The role of antecedent temperature in controlling extreme rainfall statistics: multi-temporal and geomorphic patterns across Northern Italy

Convective storms frequently trigger flash floods, debris flows, and urban flooding, making robust sub-hourly precipitation statistics essential for risk assessment and infrastructure design. The TENAX model (TEmperature-dependent Non-Asymptotic statistical model for eXtreme return levels) offers a physically-based framework to estimate future extreme rainfall by linking precipitation intensity to near-surface air temperature. Its standard configuration adopts a 24-hour temperature window with zero offset preceding the rainfall event, which is mainly driven by compatibility with daily climate model outputs rather than empirical optimization. Yet, its sensitivity to alternative configurations remains largely unexplored. We hereby analyze 145 rain gauges from Arpae Emilia-Romagna (106) and ARPA Lombardia (39), from the Po plains to the Alpine forelands, spanning 2003–2024, each with at least 15 years of precipitation records at 10- to 15-minute resolution. Temperature data come from VHR-REA_IT reanalysis at 2.2 km resolution. We test twelve model configurations obtained by combining three alternative window durations (1, 12, and 24 h) with four temporal offsets (0, 1, 5, and 12 h). The analysis is performed both at the annual and at the seasonal levels, and model performance is assessed through repeated split-sample validation (50–50 random temporal splits), where the optimal configuration is selected by minimizing the mean squared error with respect to empirical return levels derived using Weibull plotting positions.

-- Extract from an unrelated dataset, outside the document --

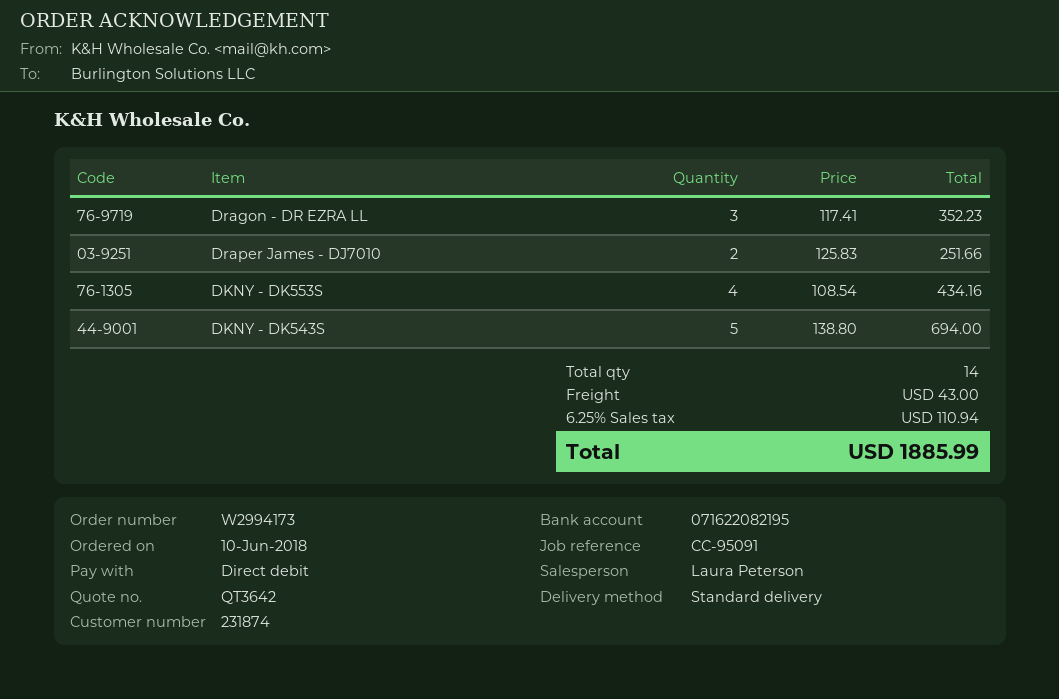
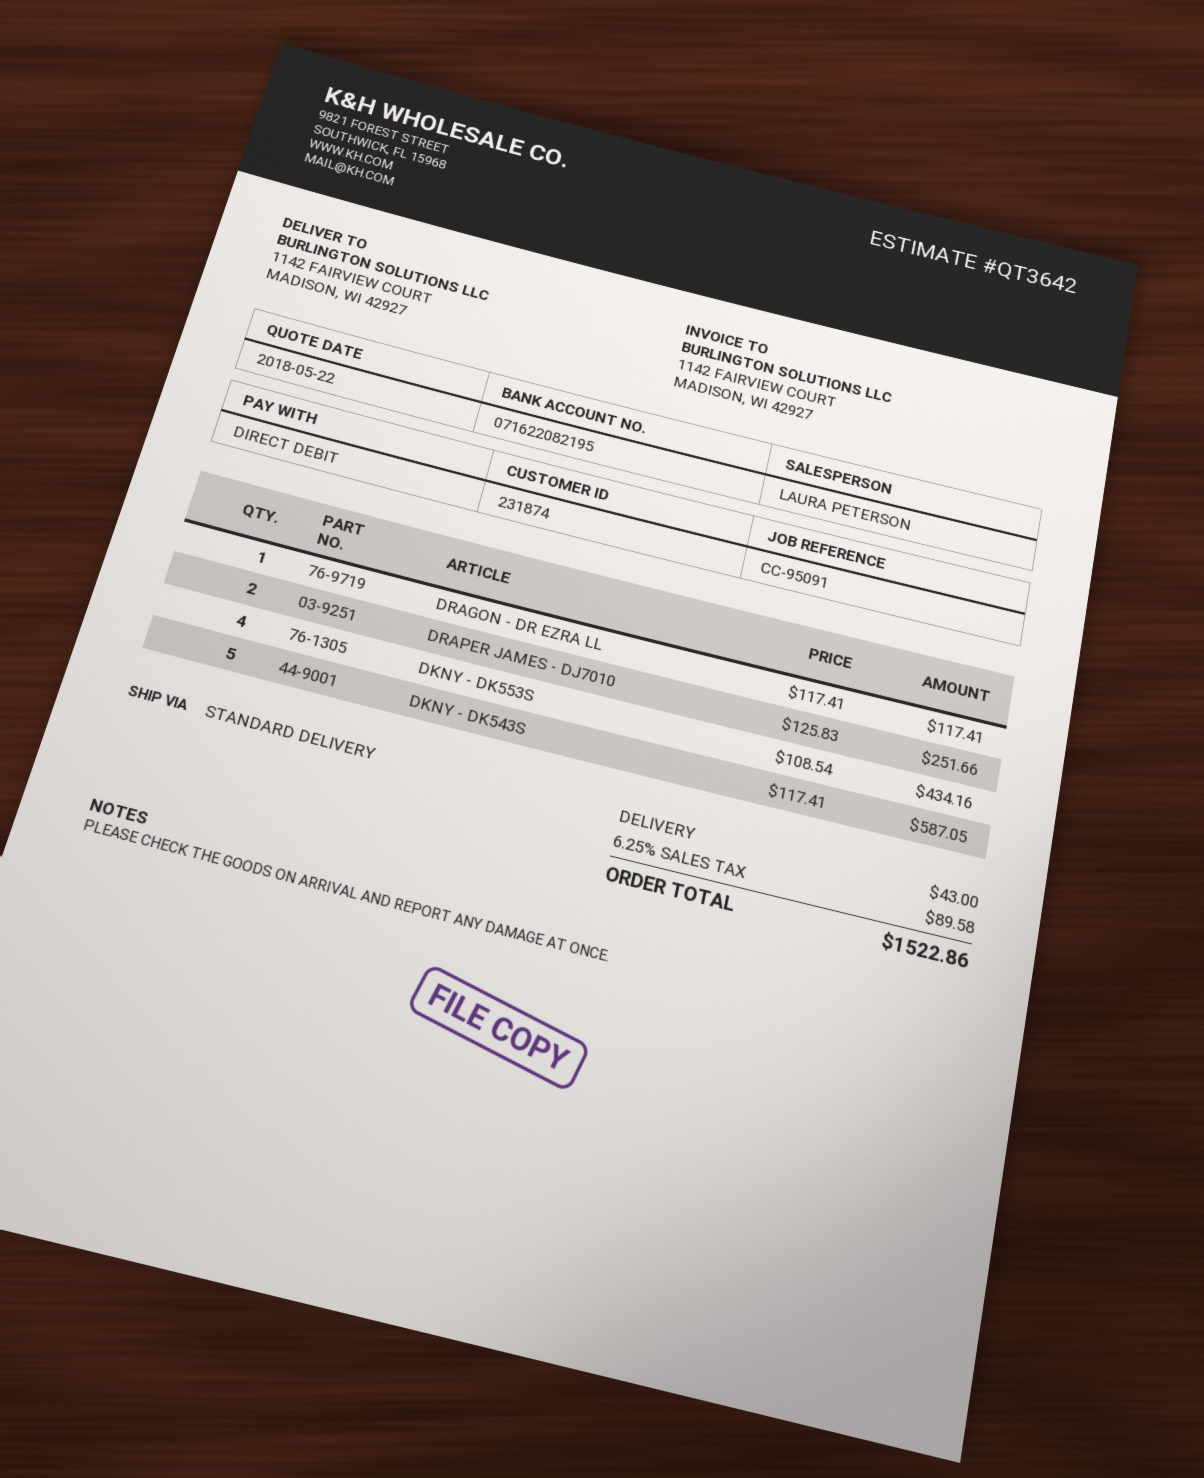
Dragon - DR EZRA LL: 3 x 117.41 = 352.23 -> 1 x 117.41 = 117.41
DKNY - DK543S: 5 x 138.80 = 694.00 -> 5 x 117.41 = 587.05
tax: 6.25% = 110.94 -> 6.25% = 89.58
total: 1885.99 -> 1522.86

Our annual analysis shows that the 24 h window with 12 h offset consistently outperforms the default configuration. In contrast, seasonal analyses reveal marked differences: summer extremes show a clear preference for short (1-h) temperature windows, consistent with convective storm dynamics, whereas autumn and winter exhibit higher variability with no single dominant configuration. Moreover, we identify a statistically significant relationship (p < 0.05) between the optimal temperature window configuration and station elevation, suggesting that elevation-dependent thermodynamic and convective processes modulate the temperature–precipitation link. The findings provide practical guidance for calibrating TENAX in data-rich regions and support more physically consistent applications to future climate projections.